Actuellement, les handicaps structurels de son économie ne sont pas soignés mais uniquement compensés à court terme par la « bienveillance » chinoise. Selon les prévisions du FMI, la dette publique extérieure du pays culminera à 79 % du PIB en 2017 et « la ligne fiscale actuelle semble intenable ». Les premières inquiétudes apparaissent alors même que le pays n’a pas débuté le remboursement du capital des principales dettes contractées auprès de l’Exim Bank China, à des taux que les autres pays africains n’acceptent plus – un remboursement prévu en dix ans, sans période de grâce, à un taux d’intérêt supérieur à 5 %. Le surendettement n’est plus une fiction – ni même une menace lointaine. Le port international de Djibouti, poumon de l’économie nationale, a déjà été cédée à hauteur de 23,5 % à la société China Merchants Holdings International.

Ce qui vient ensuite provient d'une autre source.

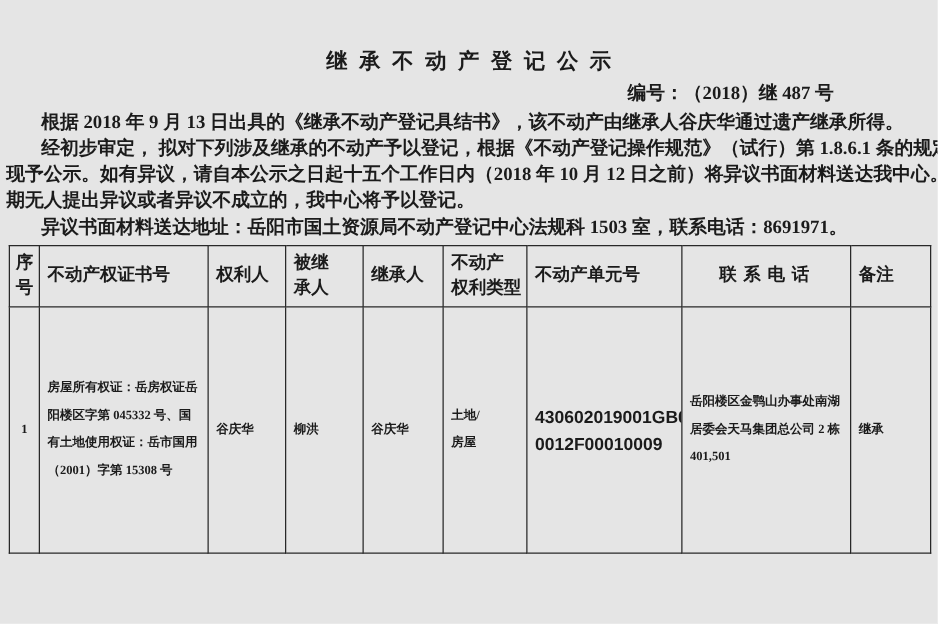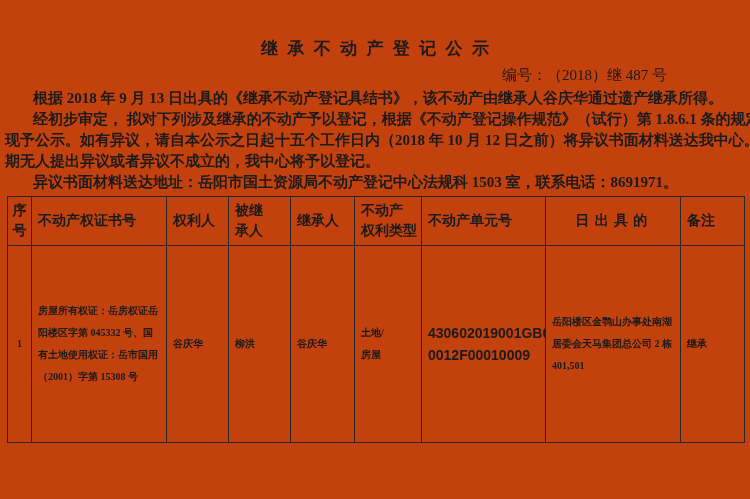--- a/index.html
+++ b/index.html
@@ -7,7 +7,7 @@
     position: relative;
     width: 750px;
     height: 499px;
-    background: #c2410c;
+    background: #e5e5e5;
     color: #1b1b1b;
     font-family: "Liberation Serif", "DejaVu Serif", serif;
     font-weight: 600;

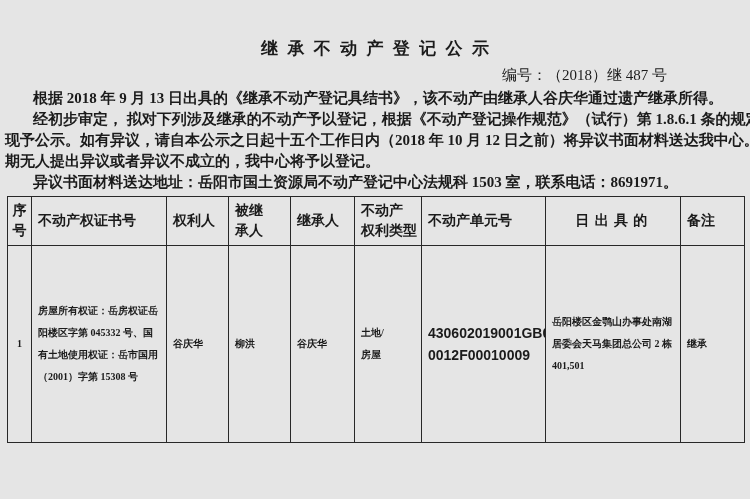--- a/index.html
+++ b/index.html
@@ -30,7 +30,7 @@
     text-align: right;
     font-size: 15px;
     line-height: 21px;
-    font-weight: 400;
+    font-weight: 700;
   }
   .notice {
     margin: 2px 5px 0 5px;

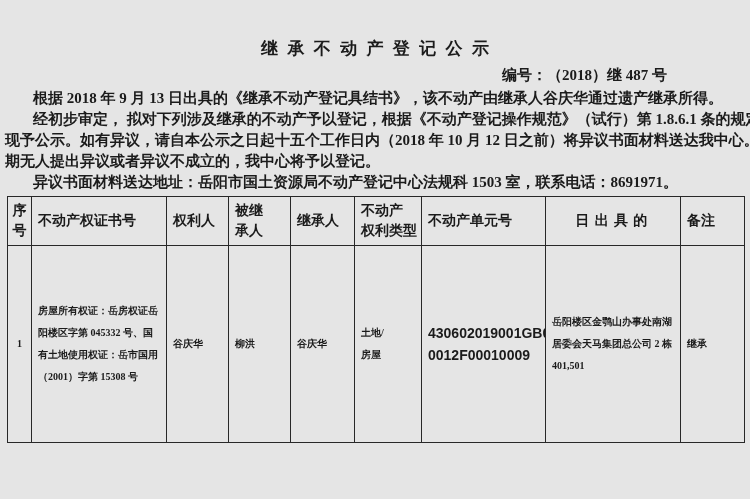--- a/index.html
+++ b/index.html
@@ -129,7 +129,7 @@
         <th>不动产
 权利类型</th>
         <th>不动产单元号</th>
-        <th class="ls">日出具的</th>
+        <th class="ls">联系电话</th>
         <th>备注</th>
       </tr>
     </thead>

A cela, il faut ajouter une donne diplomatique de plus en plus complexe. Pour les alliés historiques du pays, l’arrivée à une telle échelle des Chinois dans le jeu régional est un signal très négatif. Un incident diplomatique avec les Emirats arabes unis a déjà valu à Djibouti de perdre les projets de bases des pays sur son territoire au profit de l’Erythrée, le grand rival. L’Inde, qui caressait elle aussi un projet d’implantation dans le pays s’est finalement tournée vers l’Arabie Saoudite, après l’annonce de l’établissement de près de 10 000 militaires chinois dans une base à Djibouti. Pour leur part, les États-Unis manifestent ces dernières années une volonté croissante de désengagement. Un total désengagement signifierait la perte de la modique somme de 63 millions de dollars par an pour le « loyer » de Camp Lemonnier. En outre, l’allié le plus ancien de Djibouti, la France, a elle-aussi commencé à envisager une rupture.
A ce rythme, Djibouti risque de se retrouver nu et vulnérable plus rapidement que prévu – et le pari de Pékin est sans doute d’isoler son pied à terre afin de s’y rendre indispensable. Avec ça, le risque de vassalité s’accentue encore. Mais au-delà, le rapprochement avec Pékin venait d’un désir de multiplier ses associations. Une dynamique qui aujourd’hui s’inverse clairement. Aussi, si la croissance chinoise continue de ralentir, Djibouti pourrait payer le prix fort du fait de cette dépendance excessive. Au-delà des crises diplomatiques – avérées et à venir – qui le pays traverse, il a vu un nombre croissant d’entreprises occidentales se désengager récemment, en raison de l’autocratisme du régime d’IOG. Une dynamique dangereuse pour un pays qui cherchait justement à diversifier ses partenariats pour sortir du tête-à-tête qu’il a longtemps entretenu avec une poignée de pays.